**Exercise prompt:** Give back only the lines in the records below from the one with "深圳凝睿技术开发有限公司 | 发证时间: 44,791 -> 44,790" to the one with "深圳市鹏华人力资源管理有限公司 | 许可证有效期截止时间: 45,258", both inclusive, word for word.

**Study material:**

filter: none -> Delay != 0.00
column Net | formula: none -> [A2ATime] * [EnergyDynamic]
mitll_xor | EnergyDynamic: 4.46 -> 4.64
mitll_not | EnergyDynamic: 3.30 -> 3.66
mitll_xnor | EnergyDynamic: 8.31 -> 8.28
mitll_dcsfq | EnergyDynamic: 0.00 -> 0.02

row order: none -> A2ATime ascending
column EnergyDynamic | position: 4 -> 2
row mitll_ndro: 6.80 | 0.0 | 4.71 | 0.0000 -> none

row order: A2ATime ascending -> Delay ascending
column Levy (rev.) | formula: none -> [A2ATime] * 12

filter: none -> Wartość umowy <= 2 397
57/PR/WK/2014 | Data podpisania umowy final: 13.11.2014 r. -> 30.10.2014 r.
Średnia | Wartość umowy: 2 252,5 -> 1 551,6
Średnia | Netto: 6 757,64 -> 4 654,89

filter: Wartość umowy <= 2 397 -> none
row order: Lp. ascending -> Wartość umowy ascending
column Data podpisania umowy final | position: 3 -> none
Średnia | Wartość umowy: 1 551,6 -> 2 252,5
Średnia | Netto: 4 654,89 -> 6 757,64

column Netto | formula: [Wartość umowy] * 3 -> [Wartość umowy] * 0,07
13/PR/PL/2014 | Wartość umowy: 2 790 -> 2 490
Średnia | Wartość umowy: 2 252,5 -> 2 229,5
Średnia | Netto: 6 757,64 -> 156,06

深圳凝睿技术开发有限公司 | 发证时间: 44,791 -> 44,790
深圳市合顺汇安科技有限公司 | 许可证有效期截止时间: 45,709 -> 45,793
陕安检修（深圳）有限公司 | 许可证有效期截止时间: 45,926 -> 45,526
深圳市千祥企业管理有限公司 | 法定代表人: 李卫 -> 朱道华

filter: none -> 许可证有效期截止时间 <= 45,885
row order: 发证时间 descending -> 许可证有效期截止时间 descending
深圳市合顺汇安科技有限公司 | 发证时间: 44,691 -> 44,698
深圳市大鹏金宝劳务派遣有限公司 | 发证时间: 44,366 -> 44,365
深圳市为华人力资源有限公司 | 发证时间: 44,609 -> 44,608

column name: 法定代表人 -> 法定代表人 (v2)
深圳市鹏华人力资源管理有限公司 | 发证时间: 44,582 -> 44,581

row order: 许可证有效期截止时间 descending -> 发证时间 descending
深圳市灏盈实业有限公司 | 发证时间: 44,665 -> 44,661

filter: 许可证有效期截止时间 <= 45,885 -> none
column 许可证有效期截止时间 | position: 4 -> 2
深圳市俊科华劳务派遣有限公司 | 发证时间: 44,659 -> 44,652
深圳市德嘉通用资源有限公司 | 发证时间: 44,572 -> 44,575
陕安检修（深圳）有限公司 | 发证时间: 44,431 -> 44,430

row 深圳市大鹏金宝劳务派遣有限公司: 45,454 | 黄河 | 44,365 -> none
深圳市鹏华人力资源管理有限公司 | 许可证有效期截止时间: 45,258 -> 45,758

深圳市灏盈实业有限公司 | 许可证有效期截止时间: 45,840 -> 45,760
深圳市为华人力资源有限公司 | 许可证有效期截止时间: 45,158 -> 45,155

**Result below:**
深圳凝睿技术开发有限公司 | 发证时间: 44,791 -> 44,790
深圳市合顺汇安科技有限公司 | 许可证有效期截止时间: 45,709 -> 45,793
陕安检修（深圳）有限公司 | 许可证有效期截止时间: 45,926 -> 45,526
深圳市千祥企业管理有限公司 | 法定代表人: 李卫 -> 朱道华

filter: none -> 许可证有效期截止时间 <= 45,885
row order: 发证时间 descending -> 许可证有效期截止时间 descending
深圳市合顺汇安科技有限公司 | 发证时间: 44,691 -> 44,698
深圳市大鹏金宝劳务派遣有限公司 | 发证时间: 44,366 -> 44,365
深圳市为华人力资源有限公司 | 发证时间: 44,609 -> 44,608

column name: 法定代表人 -> 法定代表人 (v2)
深圳市鹏华人力资源管理有限公司 | 发证时间: 44,582 -> 44,581

row order: 许可证有效期截止时间 descending -> 发证时间 descending
深圳市灏盈实业有限公司 | 发证时间: 44,665 -> 44,661

filter: 许可证有效期截止时间 <= 45,885 -> none
column 许可证有效期截止时间 | position: 4 -> 2
深圳市俊科华劳务派遣有限公司 | 发证时间: 44,659 -> 44,652
深圳市德嘉通用资源有限公司 | 发证时间: 44,572 -> 44,575
陕安检修（深圳）有限公司 | 发证时间: 44,431 -> 44,430

row 深圳市大鹏金宝劳务派遣有限公司: 45,454 | 黄河 | 44,365 -> none
深圳市鹏华人力资源管理有限公司 | 许可证有效期截止时间: 45,258 -> 45,758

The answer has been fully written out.